*** DATA RECORDS Section Begins ***

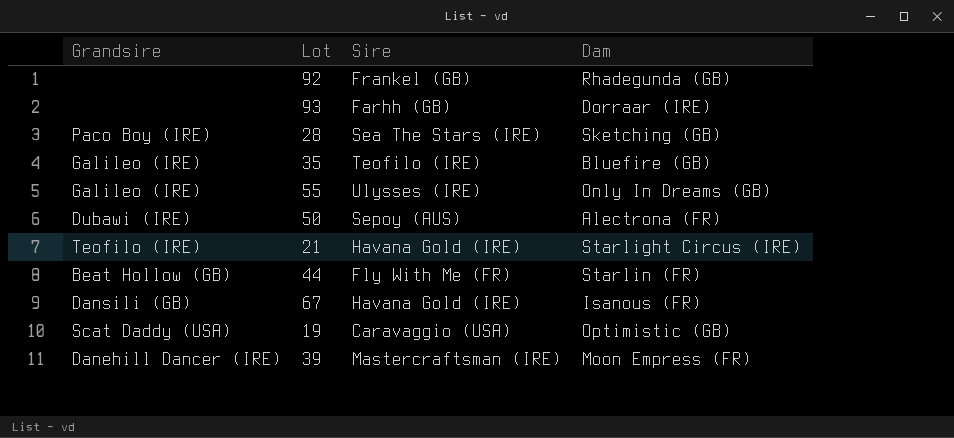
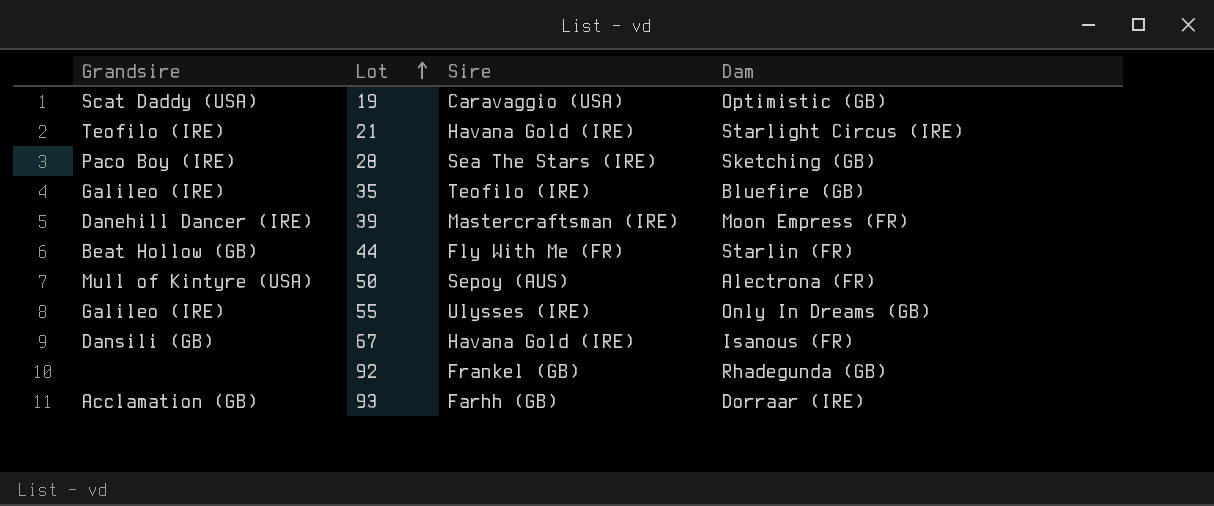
row order: none -> Lot ascending
50 | Grandsire: Dubawi (IRE) -> Mull of Kintyre (USA)
93 | Grandsire: none -> Acclamation (GB)

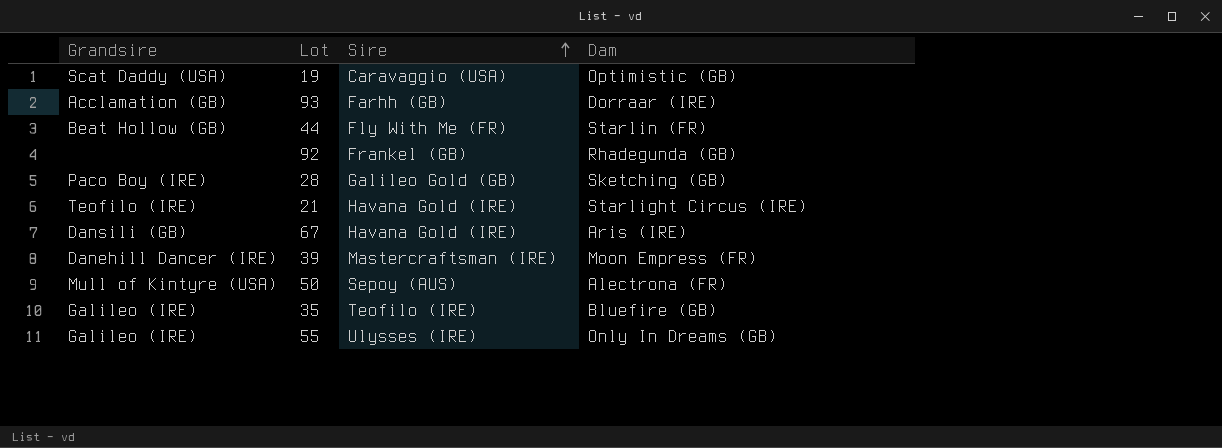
row order: Lot ascending -> Sire ascending
28 | Sire: Sea The Stars (IRE) -> Galileo Gold (GB)
67 | Dam: Isanous (FR) -> Aris (IRE)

*** DATA RECORDS Section Ends ***

▶ **EXERCISE DESCRIPTION**
The answer must be all the lines above that hold the word "ascending".

▶ **RESULT**
row order: none -> Lot ascending
row order: Lot ascending -> Sire ascending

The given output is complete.